Instructions for the task
Within the records that follow, find every line containing the string "below". Copy those lines.

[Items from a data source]
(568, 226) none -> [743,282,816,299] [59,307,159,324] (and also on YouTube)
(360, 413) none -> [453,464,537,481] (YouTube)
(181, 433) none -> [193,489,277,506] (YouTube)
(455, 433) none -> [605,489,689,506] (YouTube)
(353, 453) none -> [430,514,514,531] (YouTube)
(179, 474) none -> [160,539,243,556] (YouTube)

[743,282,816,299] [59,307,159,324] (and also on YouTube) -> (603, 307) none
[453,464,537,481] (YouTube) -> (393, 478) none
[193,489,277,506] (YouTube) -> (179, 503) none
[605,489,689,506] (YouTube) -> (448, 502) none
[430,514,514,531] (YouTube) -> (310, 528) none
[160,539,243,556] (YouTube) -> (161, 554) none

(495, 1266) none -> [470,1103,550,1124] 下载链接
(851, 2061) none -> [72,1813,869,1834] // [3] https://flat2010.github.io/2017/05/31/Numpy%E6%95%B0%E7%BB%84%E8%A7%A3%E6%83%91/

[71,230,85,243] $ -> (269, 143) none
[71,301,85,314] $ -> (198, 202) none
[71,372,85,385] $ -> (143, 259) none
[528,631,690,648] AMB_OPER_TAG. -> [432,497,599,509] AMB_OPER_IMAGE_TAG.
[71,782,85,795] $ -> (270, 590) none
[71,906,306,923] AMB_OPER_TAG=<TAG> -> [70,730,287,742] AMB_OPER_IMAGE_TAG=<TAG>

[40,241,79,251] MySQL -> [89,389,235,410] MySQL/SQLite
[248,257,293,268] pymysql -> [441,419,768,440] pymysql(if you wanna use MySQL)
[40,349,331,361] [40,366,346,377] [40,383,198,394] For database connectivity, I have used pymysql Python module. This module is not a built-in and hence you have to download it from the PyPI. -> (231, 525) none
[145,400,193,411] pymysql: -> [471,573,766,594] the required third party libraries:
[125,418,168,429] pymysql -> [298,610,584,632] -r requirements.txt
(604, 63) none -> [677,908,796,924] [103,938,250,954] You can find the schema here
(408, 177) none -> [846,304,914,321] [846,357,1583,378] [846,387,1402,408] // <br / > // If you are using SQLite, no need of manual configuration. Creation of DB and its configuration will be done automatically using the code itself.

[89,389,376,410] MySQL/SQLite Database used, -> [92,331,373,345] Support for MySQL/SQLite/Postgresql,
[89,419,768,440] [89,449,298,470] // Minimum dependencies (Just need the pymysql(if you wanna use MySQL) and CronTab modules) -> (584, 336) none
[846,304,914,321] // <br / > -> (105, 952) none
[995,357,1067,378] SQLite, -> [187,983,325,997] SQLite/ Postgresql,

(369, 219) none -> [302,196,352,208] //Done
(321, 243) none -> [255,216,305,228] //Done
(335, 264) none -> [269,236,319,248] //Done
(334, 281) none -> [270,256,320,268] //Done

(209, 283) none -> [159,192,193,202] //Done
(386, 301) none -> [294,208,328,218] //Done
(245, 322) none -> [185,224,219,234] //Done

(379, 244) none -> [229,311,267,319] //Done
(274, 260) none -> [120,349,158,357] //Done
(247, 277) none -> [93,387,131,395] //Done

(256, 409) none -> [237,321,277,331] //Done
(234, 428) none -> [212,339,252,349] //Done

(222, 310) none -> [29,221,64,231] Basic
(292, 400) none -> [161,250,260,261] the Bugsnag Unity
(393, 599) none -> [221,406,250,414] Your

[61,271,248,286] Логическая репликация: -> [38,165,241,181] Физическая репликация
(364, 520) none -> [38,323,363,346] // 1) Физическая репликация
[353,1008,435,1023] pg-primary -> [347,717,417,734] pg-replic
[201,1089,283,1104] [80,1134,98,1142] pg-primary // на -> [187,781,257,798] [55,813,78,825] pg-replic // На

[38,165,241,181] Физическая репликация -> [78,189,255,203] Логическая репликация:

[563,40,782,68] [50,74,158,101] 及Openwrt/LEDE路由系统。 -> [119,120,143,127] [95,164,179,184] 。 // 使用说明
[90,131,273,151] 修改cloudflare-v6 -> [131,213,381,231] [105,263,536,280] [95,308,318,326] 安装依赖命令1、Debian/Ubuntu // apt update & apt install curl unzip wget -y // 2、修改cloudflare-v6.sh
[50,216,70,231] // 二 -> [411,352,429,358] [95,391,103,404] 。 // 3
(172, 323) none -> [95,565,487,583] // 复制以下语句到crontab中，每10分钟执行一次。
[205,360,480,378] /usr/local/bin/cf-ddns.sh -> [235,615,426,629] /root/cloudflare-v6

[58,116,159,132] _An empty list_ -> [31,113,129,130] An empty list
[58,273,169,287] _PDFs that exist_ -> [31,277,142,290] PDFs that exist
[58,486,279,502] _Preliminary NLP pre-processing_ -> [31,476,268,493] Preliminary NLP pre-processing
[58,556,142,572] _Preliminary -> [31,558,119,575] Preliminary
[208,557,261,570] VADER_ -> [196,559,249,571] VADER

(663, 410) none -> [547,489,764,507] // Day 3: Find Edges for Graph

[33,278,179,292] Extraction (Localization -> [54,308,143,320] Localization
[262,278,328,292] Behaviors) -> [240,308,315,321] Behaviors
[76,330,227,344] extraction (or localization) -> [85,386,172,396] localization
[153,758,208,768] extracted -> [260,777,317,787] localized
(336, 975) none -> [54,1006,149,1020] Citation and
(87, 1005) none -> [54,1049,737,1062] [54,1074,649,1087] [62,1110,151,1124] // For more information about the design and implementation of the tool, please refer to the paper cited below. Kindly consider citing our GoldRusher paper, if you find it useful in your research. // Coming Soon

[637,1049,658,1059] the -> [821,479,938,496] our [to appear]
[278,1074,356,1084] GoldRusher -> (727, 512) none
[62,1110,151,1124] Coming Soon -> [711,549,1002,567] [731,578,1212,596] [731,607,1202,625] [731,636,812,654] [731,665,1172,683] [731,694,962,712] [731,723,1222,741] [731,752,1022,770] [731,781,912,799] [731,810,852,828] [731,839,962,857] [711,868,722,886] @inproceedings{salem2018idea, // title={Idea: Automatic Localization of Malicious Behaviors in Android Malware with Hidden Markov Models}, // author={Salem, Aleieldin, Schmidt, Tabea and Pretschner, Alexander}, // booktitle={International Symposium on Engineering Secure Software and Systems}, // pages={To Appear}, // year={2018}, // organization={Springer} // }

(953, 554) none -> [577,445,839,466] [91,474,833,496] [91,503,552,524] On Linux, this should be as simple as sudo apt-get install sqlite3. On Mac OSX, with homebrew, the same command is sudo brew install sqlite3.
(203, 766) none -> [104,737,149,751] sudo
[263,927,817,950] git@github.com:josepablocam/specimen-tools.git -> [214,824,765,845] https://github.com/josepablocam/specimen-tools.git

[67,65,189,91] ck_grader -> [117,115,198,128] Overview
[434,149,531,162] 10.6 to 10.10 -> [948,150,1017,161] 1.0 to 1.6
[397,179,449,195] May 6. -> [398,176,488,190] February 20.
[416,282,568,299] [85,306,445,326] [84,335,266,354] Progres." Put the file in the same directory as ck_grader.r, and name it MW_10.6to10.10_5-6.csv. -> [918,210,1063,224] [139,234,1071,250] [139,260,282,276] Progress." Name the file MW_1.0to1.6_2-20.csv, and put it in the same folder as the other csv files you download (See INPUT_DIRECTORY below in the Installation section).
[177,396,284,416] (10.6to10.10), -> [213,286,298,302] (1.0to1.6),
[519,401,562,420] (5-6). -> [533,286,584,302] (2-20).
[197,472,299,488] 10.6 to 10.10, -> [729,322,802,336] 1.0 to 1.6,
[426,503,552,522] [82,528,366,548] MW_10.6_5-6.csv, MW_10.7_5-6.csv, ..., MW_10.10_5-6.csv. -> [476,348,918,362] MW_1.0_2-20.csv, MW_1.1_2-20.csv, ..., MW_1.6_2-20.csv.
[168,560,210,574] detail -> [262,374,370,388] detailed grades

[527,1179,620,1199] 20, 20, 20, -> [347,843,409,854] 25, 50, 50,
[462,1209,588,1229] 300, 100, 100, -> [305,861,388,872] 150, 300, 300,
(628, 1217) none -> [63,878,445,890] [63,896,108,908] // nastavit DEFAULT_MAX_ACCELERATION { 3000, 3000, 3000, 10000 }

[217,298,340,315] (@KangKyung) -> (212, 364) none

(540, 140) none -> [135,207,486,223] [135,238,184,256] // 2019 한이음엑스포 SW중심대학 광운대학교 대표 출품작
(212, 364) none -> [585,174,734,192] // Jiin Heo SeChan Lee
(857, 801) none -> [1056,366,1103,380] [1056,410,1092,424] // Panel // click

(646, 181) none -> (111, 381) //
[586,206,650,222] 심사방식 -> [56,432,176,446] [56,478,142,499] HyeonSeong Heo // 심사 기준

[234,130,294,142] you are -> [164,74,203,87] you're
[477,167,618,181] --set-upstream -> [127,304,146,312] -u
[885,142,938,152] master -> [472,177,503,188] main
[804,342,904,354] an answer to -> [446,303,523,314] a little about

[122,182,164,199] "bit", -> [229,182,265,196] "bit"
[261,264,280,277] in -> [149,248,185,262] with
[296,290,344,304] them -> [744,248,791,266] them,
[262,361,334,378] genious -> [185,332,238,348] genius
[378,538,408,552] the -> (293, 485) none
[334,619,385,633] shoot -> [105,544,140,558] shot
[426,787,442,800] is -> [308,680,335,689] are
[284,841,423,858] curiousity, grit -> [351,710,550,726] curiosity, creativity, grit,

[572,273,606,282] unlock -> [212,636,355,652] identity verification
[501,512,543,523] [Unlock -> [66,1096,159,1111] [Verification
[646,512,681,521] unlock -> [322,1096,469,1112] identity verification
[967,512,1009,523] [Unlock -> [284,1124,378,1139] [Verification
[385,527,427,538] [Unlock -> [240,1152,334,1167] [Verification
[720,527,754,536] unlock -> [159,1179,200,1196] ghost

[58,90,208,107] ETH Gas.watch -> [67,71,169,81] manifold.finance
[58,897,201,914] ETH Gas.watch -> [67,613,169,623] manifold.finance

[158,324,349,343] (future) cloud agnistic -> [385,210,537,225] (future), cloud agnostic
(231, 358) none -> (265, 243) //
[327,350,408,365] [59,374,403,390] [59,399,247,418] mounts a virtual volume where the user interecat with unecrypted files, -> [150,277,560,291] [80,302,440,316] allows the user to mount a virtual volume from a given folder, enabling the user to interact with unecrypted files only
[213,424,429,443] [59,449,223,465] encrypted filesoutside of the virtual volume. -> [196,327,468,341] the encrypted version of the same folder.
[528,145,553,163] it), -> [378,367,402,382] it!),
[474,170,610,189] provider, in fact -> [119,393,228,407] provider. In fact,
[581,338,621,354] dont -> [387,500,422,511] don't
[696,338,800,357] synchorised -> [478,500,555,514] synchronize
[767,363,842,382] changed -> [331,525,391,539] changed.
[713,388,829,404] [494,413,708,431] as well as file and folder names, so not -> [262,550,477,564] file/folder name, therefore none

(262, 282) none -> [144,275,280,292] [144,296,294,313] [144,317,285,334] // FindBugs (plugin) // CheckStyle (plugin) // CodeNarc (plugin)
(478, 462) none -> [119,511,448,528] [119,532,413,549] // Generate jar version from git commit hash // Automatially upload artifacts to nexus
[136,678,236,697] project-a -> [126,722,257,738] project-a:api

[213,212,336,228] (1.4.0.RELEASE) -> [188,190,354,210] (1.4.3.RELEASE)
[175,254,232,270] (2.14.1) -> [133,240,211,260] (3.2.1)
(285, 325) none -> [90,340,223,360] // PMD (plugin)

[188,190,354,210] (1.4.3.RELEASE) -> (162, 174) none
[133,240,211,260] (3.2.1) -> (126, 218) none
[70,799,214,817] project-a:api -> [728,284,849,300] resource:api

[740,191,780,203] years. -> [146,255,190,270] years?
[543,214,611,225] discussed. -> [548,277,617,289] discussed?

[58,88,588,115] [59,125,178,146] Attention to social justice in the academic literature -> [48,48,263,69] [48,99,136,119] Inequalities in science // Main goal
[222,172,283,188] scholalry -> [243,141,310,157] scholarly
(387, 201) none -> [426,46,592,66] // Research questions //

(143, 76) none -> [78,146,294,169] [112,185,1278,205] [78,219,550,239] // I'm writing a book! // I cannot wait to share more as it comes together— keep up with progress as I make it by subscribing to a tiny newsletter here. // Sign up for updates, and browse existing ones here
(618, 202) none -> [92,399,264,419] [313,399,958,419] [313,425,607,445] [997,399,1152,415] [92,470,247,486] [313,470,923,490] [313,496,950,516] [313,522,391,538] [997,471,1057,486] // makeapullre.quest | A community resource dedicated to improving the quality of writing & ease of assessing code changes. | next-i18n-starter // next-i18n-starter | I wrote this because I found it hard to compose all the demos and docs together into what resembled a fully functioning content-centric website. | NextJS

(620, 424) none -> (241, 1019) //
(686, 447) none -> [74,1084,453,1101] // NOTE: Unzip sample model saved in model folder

Exercise answer
(87, 1005) none -> [54,1049,737,1062] [54,1074,649,1087] [62,1110,151,1124] // For more information about the design and implementation of the tool, please refer to the paper cited below. Kindly consider citing our GoldRusher paper, if you find it useful in your research. // Coming Soon
[416,282,568,299] [85,306,445,326] [84,335,266,354] Progres." Put the file in the same directory as ck_grader.r, and name it MW_10.6to10.10_5-6.csv. -> [918,210,1063,224] [139,234,1071,250] [139,260,282,276] Progress." Name the file MW_1.0to1.6_2-20.csv, and put it in the same folder as the other csv files you download (See INPUT_DIRECTORY below in the Installation section).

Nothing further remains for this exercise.